A reduction of a charge to a reckless driving can relieve the client of not only many of the outrageous DUI fines and penalties, but also the stigma surrounding a DUI conviction. However, only the prosecutor can reduce your DUI charge to reckless driving. If the prosecutor will not agree to reduce the DUI charge, then the client must decide whether to take a DUI conviction, or go to trial. Whether the prosecutor will agreed to reduce a DUI charge depends on three things:

1. The Facts: Might the prosecutor lose the case at trial?
2. The Law: Might a Judge throw the case out because the Officer violated the arrested citizen’s rights, and
3. Your Past: Does the arrested citizen have a clean prior record, or has he been arrested for DUI before.

A Good Tampa Bay DUI Attorney must understand these three factors when negotiating your case with the Prosecutor.

1. The Facts: Might the Prosecutor lose at trial?

State Attorneys want convictions. High convictions percentages increase the likelihood of a happy State Attorney- constituency, and a better chance at reelection. Accordingly, State Attorneys want to win at trial. Or perhaps more accurately, State Attorneys do not want to lose at trial.

If the prosecutor fears that the facts of case might lead to an acquittal by a Jury, he will be more wheeling to resolve the case for a reduction of a reckless driving. The prosecutor will still get his conviction, so his conviction percentage. However, the gamble of trial goes both ways: while the prosecutor may worry that the jury will acquit the citizen, the citizen is equally worried that a Jury may find him guilty. Therefore, the happy resolution may indeed be reckless driving charge.

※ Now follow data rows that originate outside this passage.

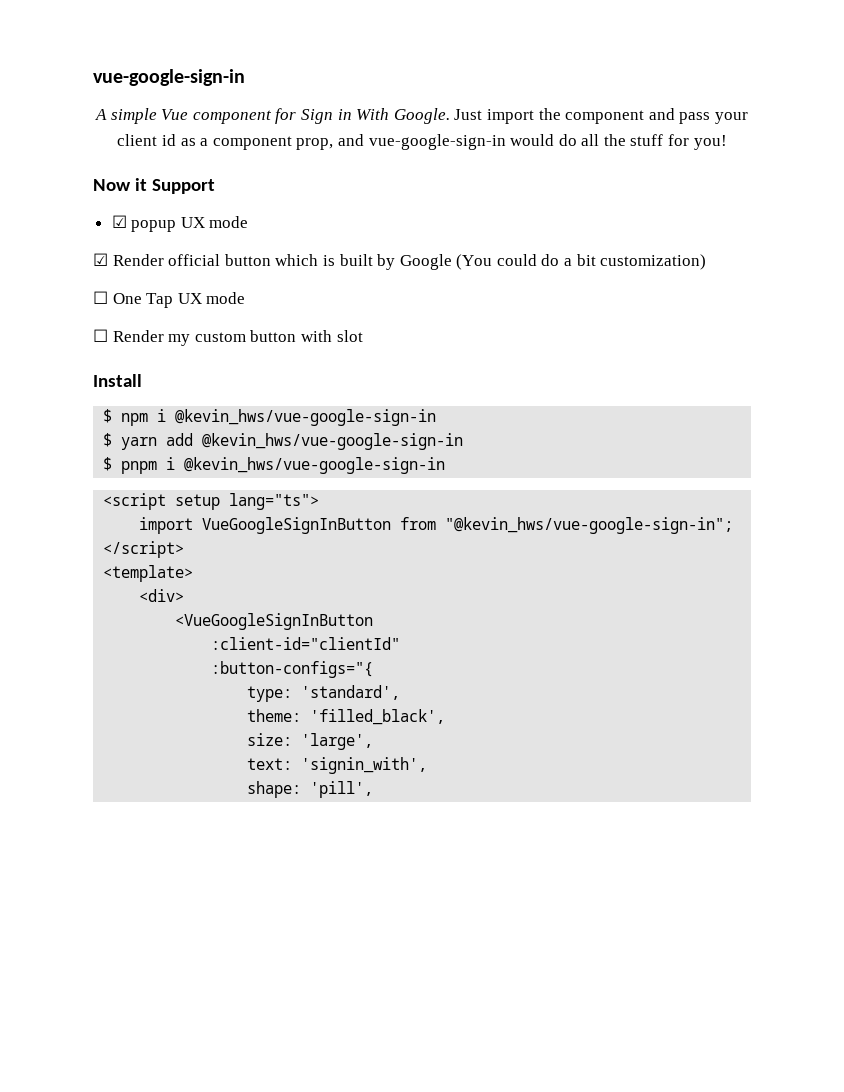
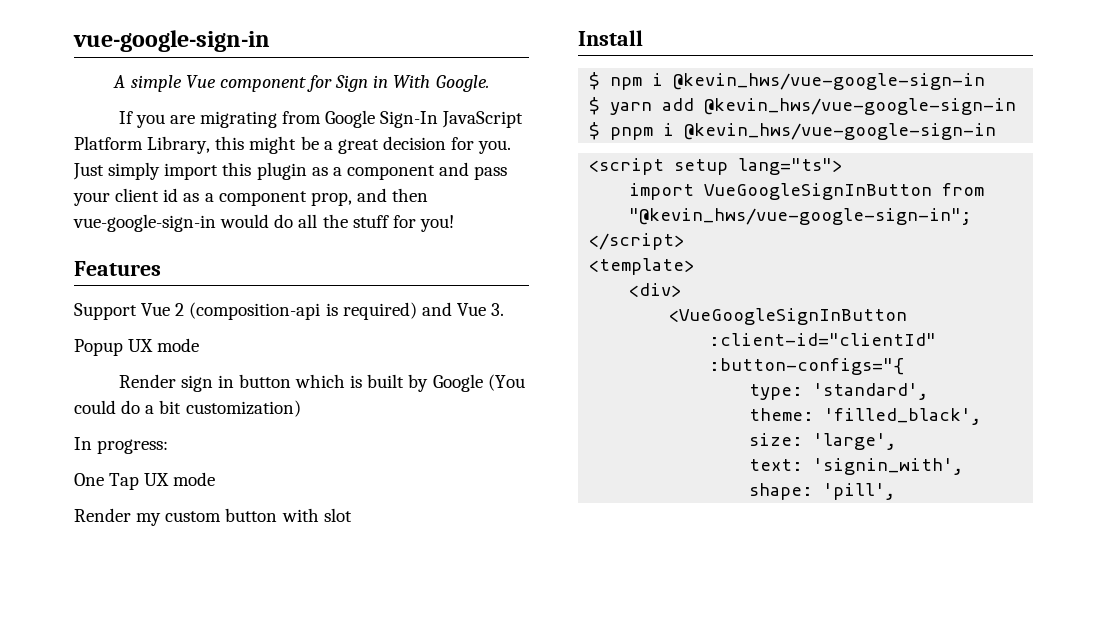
[454,108,561,124] Just import the -> [118,110,524,128] [74,136,512,154] [73,162,342,180] // If you are migrating from Google Sign-In JavaScript Platform Library, this might be a great decision for you. Just simply import this plugin as a
(364, 140) none -> [392,188,429,202] then
[93,178,147,191] Now it -> [74,261,161,276] Features //
[111,215,249,232] [93,253,221,266] // ☑ popup UX mode // ☑ Render official -> [141,302,505,320] [74,338,200,356] [118,374,234,392] Vue 2 (composition-api is required) and Vue 3. // Popup UX mode // Render sign in
[93,291,108,304] ☐ -> [74,437,169,454] In progress: //
[93,329,108,342] ☐ -> (216, 479) none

2. The Law: Might a Judge throw the case out because the Officer violated the arrested citizen’s right?

The United States Constitution protects its Citizens from unreasonable searches and seizures. What that means in the context of a DUI case is that police officer’s cannot pull you over for any reason. Rather, the police must have reasonable suspicion that the citizen has committed, is committing, or is about to commit a crime. Alternatively, the police may stop a citizen if they have probable cause to believe that the citizen is committing a traffic infraction in front of them (think running a red light in front of the police).

However, if the officer pulled over the citizen unreasonably, then a Judge may throw out all the evidence seized by the officer obtained subsequent to the stop.

While there exists some clear cut examples of unreasonable police seizures, many cases fall into a grey area: the Judge could rule either that the stop was reasonable, or unreasonable. If the Judge rules that the stop was unreasonable, then the prosecutor may have to dismiss the case, because all of the evidence of impairment after the stop will be thrown out. Accordingly, out of fear of losing the motion, the prosecutor may agree to reduce the charge to a reckless driving.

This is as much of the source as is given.